TLDR: 1 year of building with LLMs – D-Squared
🌈 Abstract
The article discusses the key lessons learned by six practitioners who have been building with large language models (LLMs) for a year. It covers tactical, operational, and strategic lessons, with a focus on the tactical aspects.
🙋 Q&A
[01] Tactical Lessons
1. What are the key takeaways for most use cases?
- For most use cases, prompt engineering, retrieval-augmented generation (RAG), and proper evaluations will get you 80-90% of the way to your goal. Often, fine-tuning is completely unnecessary.
2. What are some questions to ask before embarking on fine-tuning?
- Questions to ask include whether synthetic data and open-source data can be used to bootstrap, and whether the expected benefits justify the time and money investment.
3. What are some practical tips for prompt engineering?
- Use few-shot learning with examples of ideal outputs to improve the LLM's performance with minimal effort.
- Ask the model to "think a little harder" to improve its reasoning capabilities.
- Use delimiters (e.g., XML, JSON, Markdown) to set boundaries for different parts of the input and output data.
- Use "prompt chaining" to break down a larger task into smaller, focused prompts.
4. What are the benefits and considerations for using RAG setups?
- RAG setups provide the benefit of "grounding" the model to use only the provided data, which can lower the number of hallucinations.
- Both vector databases (for semantic search) and traditional databases (for exact text matches) have their place in a RAG architecture.
5. What are some considerations for setting up LLM evaluations?
- Evaluations can be used to quickly improve the outputs of an LLM, and can be done manually with humans or using another LLM as the judge.
- When using an LLM as the judge, considerations include ensuring the judge model is appropriate for the task, using a consistent set of prompts, and monitoring for drift over time.
[02] Operational Lessons
1. What are the challenges when moving a prompt from one model to another?
- The performance of a prompt can change dramatically when moving it to a different model, even within the same provider's model versions.
- Techniques to mitigate this include prompt tuning, model fine-tuning, and using a human in the loop to provide feedback.
2. What are the considerations for the ideal GenAI user experience?
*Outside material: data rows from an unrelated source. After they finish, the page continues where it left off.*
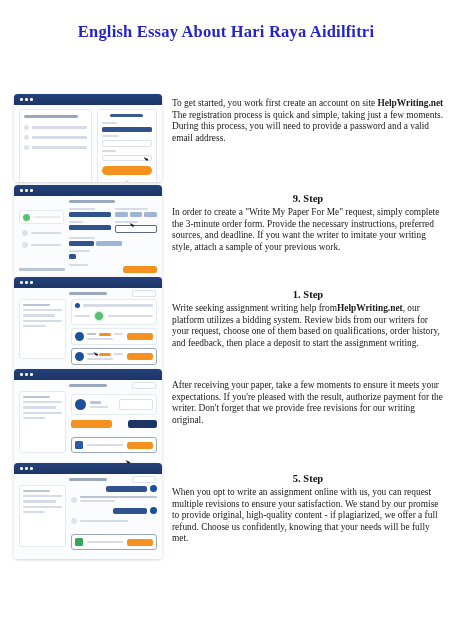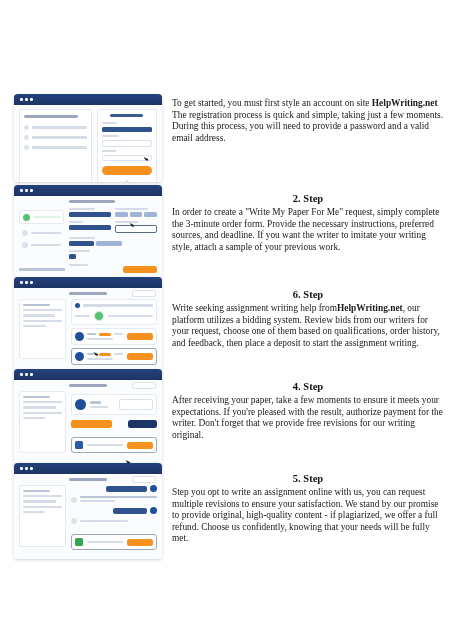--- a/index.html
+++ b/index.html
@@ -159,6 +159,7 @@
 
 <div class="page">
 
+  <div class="doc-title">English Essay About Hari Raya Aidilfitri</div>
 
   <div class="shot" style="top:94px;">
     <div class="shot-bar">

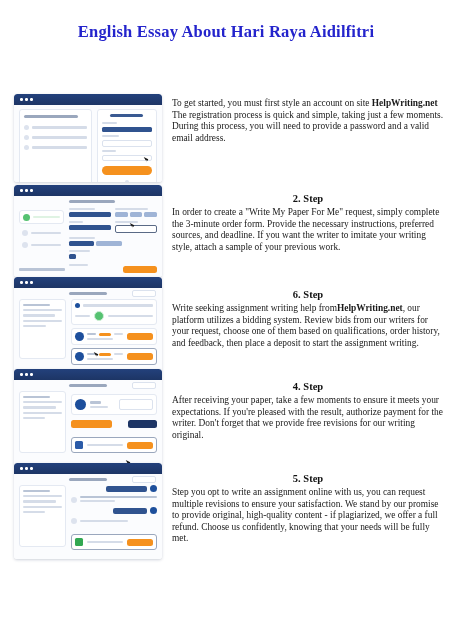--- a/index.html
+++ b/index.html
@@ -428,7 +428,7 @@
   </div>
 
   <div class="step-block" style="top:98px;">
-    <div class="step-body"><span>To get started, you must first style an account on site </span><b>HelpWriting.net</b><span> The registration process is quick and simple, taking just a few moments. During this process, you will need to provide a password and a valid email address.</span></div>
+    <div class="step-body"><span>To get started, you work first create an account on site </span><b>HelpWriting.net</b><span> The registration process is quick and simple, taking just a few moments. During this process, you will need to provide a password and a valid email address.</span></div>
   </div>
 
   <div class="step-block" style="top:192px;">

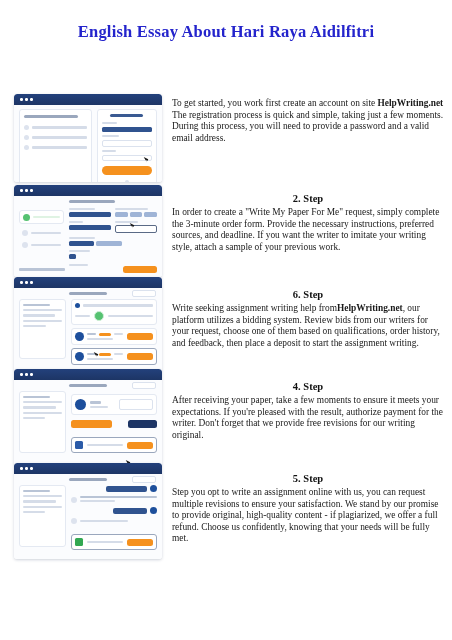--- a/index.html
+++ b/index.html
@@ -432,7 +432,7 @@
   </div>
 
   <div class="step-block" style="top:192px;">
-    <div class="step-heading">2. Step</div>
+    <div class="step-heading">9. Step</div>
     <div class="step-body"><span>In order to create a "Write My Paper For Me" request, simply complete the 3-minute order form. Provide the necessary instructions, preferred sources, and deadline. If you want the writer to imitate your writing style, attach a sample of your previous work.</span><b></b><span></span></div>
   </div>
 

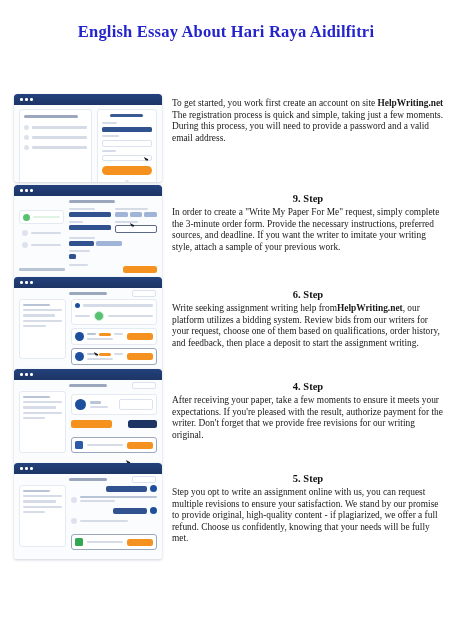--- a/index.html
+++ b/index.html
@@ -437,7 +437,7 @@
   </div>
 
   <div class="step-block" style="top:288px;">
-    <div class="step-heading">6. Step</div>
+    <div class="step-heading">1. Step</div>
     <div class="step-body"><span>Write seeking assignment writing help from</span><b>HelpWriting.net</b><span>, our platform utilizes a bidding system. Review bids from our writers for your request, choose one of them based on qualifications, order history, and feedback, then place a deposit to start the assignment writing.</span></div>
   </div>
 

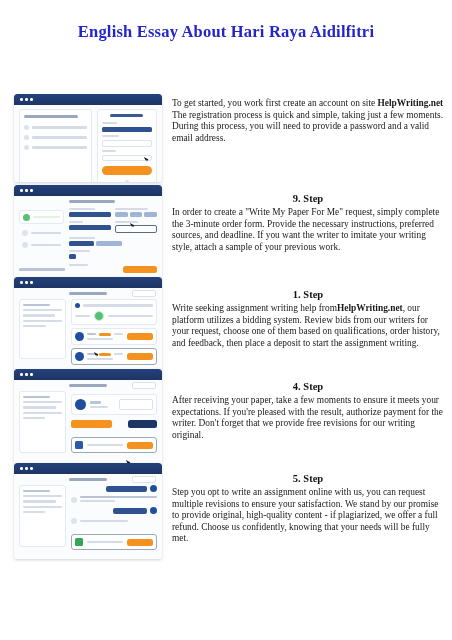--- a/index.html
+++ b/index.html
@@ -442,7 +442,6 @@
   </div>
 
   <div class="step-block" style="top:380px;">
-    <div class="step-heading">4. Step</div>
     <div class="step-body"><span>After receiving your paper, take a few moments to ensure it meets your expectations. If you're pleased with the result, authorize payment for the writer. Don't forget that we provide free revisions for our writing original.</span><b></b><span></span></div>
   </div>
 

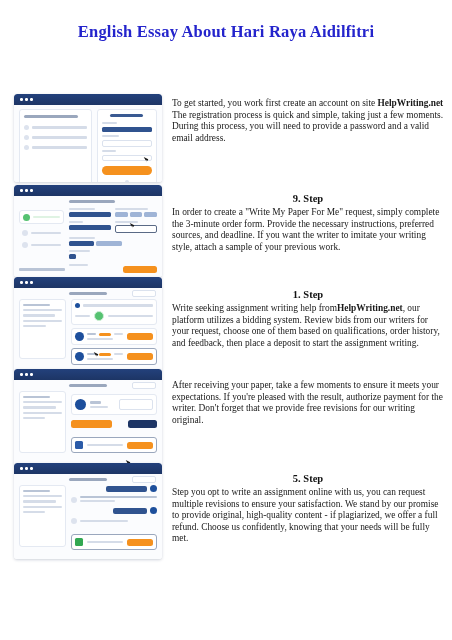--- a/index.html
+++ b/index.html
@@ -447,7 +447,7 @@
 
   <div class="step-block" style="top:472px;">
     <div class="step-heading">5. Step</div>
-    <div class="step-body"><span>Step you opt to write an assignment online with us, you can request multiple revisions to ensure your satisfaction. We stand by our promise to provide original, high-quality content - if plagiarized, we offer a full refund. Choose us confidently, knowing that your needs will be fully met.</span><b></b><span></span></div>
+    <div class="step-body"><span>When you opt to write an assignment online with us, you can request multiple revisions to ensure your satisfaction. We stand by our promise to provide original, high-quality content - if plagiarized, we offer a full refund. Choose us confidently, knowing that your needs will be fully met.</span><b></b><span></span></div>
   </div>
 
 </div>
- The ideal GenAI user experience often involves placing a human in the loop to provide feedback, either explicitly or implicitly.
- Implicit feedback (e.g., actions taken by the user) is preferred over explicit feedback due to user reluctance to provide feedback consistently.
3. Why is it important to downsize models after proving the task is possible?
- Downsizing models from large, easy-to-set-up APIs to smaller, self-hosted models can save money and improve latency, once product-market fit has been established.
- This allows for increased profit margins by reducing costs while maintaining the core functionality.
[03] Strategic Lessons
1. Why is the ability to quickly swap out models not a durable moat for a company?
- The rapid pace of model innovation and the ease of migrating from one state-of-the-art model to the next is an exciting gift, but it does not create a durable moat for a company.
- Instead, the focus should be on creating quality processes and infrastructure, such as prompt engineering, RAG setups, and robust evaluation systems, as these are the components that create durable products and companies.